Hormone gegen die starken Wechseljahresbeschwerden darf ich nicht bekommen, da muss ich leider durch, aber es gibt homöopathische Präparate mit denen ich - sofern die Hormone sich halbwegs moderat verhalten - gut zurecht komme.

Wenn dein Neuro nicht weiterkommt, wende dich an eine MS-Ambulanz. Aber auch dort kann ein Termin dauern, und wenn die sehr auf Forschung raus sind wie in der Uni, kommen auch heftige Ideen, abere du bestimmst mit und kannst immer nein sagen.
Mir hat man mal aus heiterem Himmel eine Chemo vorgeschlagen, abere die würde ich mir gerene für ganz schlimme Zeiten bis nie aufheben.

Gruß Anne und tritt dem Neuro in den Hintern. Es geht um deine Gesundheit und du kannst nicht ewig warten.

Danke für deine ausführliche Antwort… endlich treffe ich mal auf einen MS-Patienten der ebenfalls Interferon nicht vertragen hat…

Dass mit der Chemo habe ich auch schon gehört und würde ich mir ebenfalls für ganz schlimme Zeiten aufheben. Momentan möchte ich einfach nur ein geeignetes neues Medikament bekommen, dem ich vollkommen vertrauen kann.

Es soll wohl Ocrevus werden… da bin ich aber noch etwas unsicher. Es soll sehr stark sein und wenn ich es nicht vertrage weiß ich nicht ob ich dann problemlos zu einem anderen zurückwechseln kann… alles Fragen für den “Wie geht es weiter”-Termin beim Neurologen kommende Woche…

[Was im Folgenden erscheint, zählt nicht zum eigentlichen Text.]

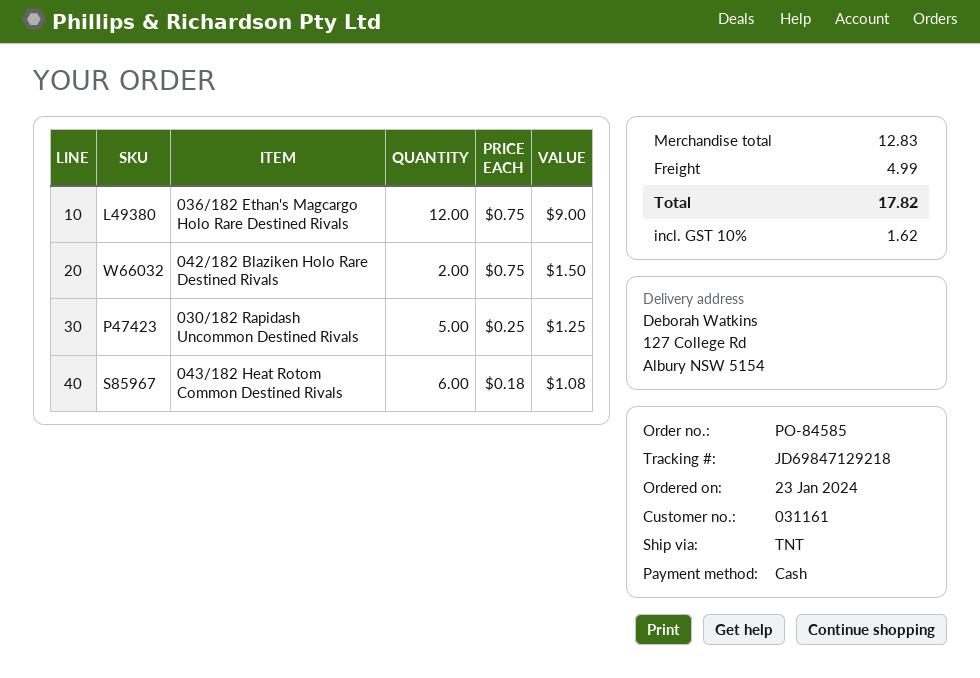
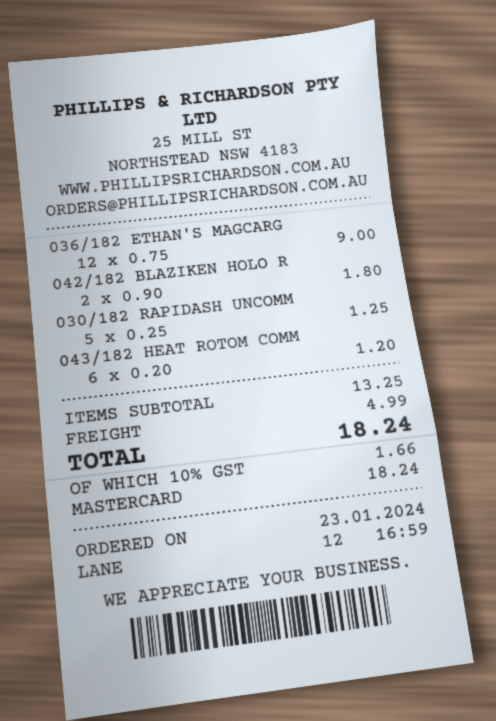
payment method: cash -> Mastercard
042/182 Blaziken Holo Rare Destined Rivals: 2 x 0.75 = 1.50 -> 2 x 0.90 = 1.80
043/182 Heat Rotom Common Destined Rivals: 6 x 0.18 = 1.08 -> 6 x 0.20 = 1.20
subtotal: 12.83 -> 13.25
tax: 10% = 1.62 -> 10% = 1.66
total: 17.82 -> 18.24

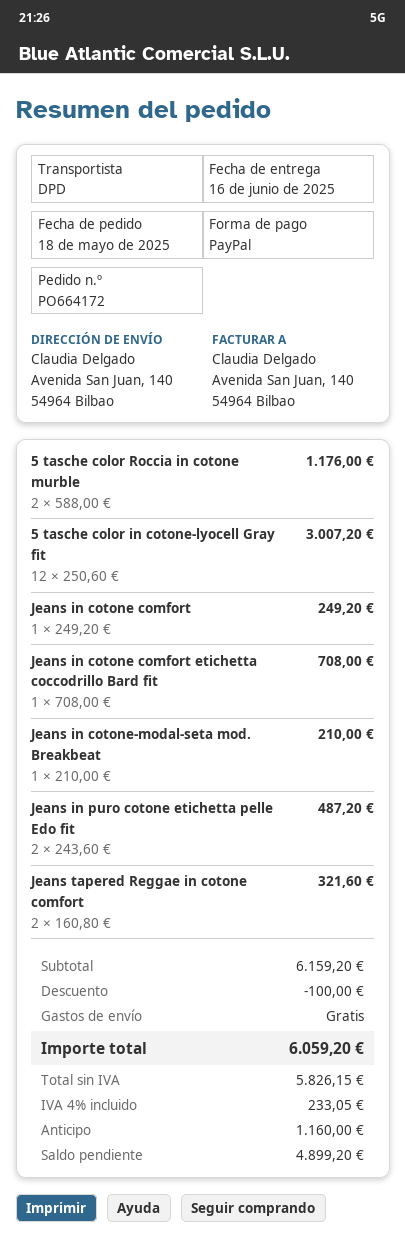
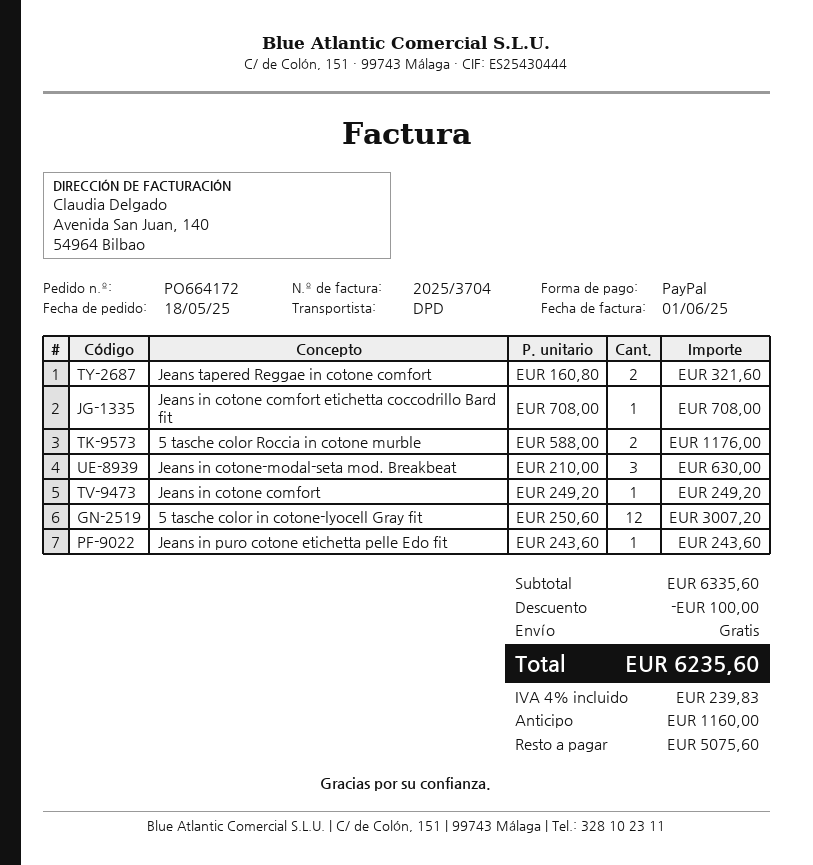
Jeans in cotone-modal-seta mod. Breakbeat: 1 x 210.00 = 210.00 -> 3 x 210.00 = 630.00
Jeans in puro cotone etichetta pelle Edo fit: 2 x 243.60 = 487.20 -> 1 x 243.60 = 243.60
subtotal: 6159.20 -> 6335.60
tax: 4% = 233.05 -> 4% = 239.83
total: 6059.20 -> 6235.60
balance: 4899.20 -> 5075.60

Mein erster Neurologe war ein Engel und er hat aus seinem Ruhstand heraus noch meine Emails und Fragen beantwortet! Großartiger Mann und Arzt … wirklich immer mit viel Ruhe und Zeit am Patienten.

Es geht um meine Gesundheit - genau! Und deswegen mache ich da jetzt ein bisschen Druck!

Also:
Ich würde den Arzt mal überhaupt nicht beachten, maximal den Neuro.

Ärzte ohne Neuro verwende ich nicht wirklich (mehr). Alles gleiche Quaqusalber.

Neuro sagt kein Problem, dann rein damit!

MS heißt “Machs selbst”.

Dem Freund ne Vasektomie Vorschlägen halte ich sowieso für klüger :wink:

Bringt mir ja nix wenn ich durch die hormonelle Verhütung mir nen milderen Verlauf erhoffe …

Und wie sagte mein FA so schön “Ja ER kann dann keine Kinder mehr zeugen! zwinker ich habe jedes Jahr mind. 1 Frau hier sitzen die schwanger is und der Mann keins mehr zeugen kann!” :wink:

Wie machst du das dann??? Frauenarzt? Allgemeinmediziner? Und Co.??? Gehst du immer zum Neuro?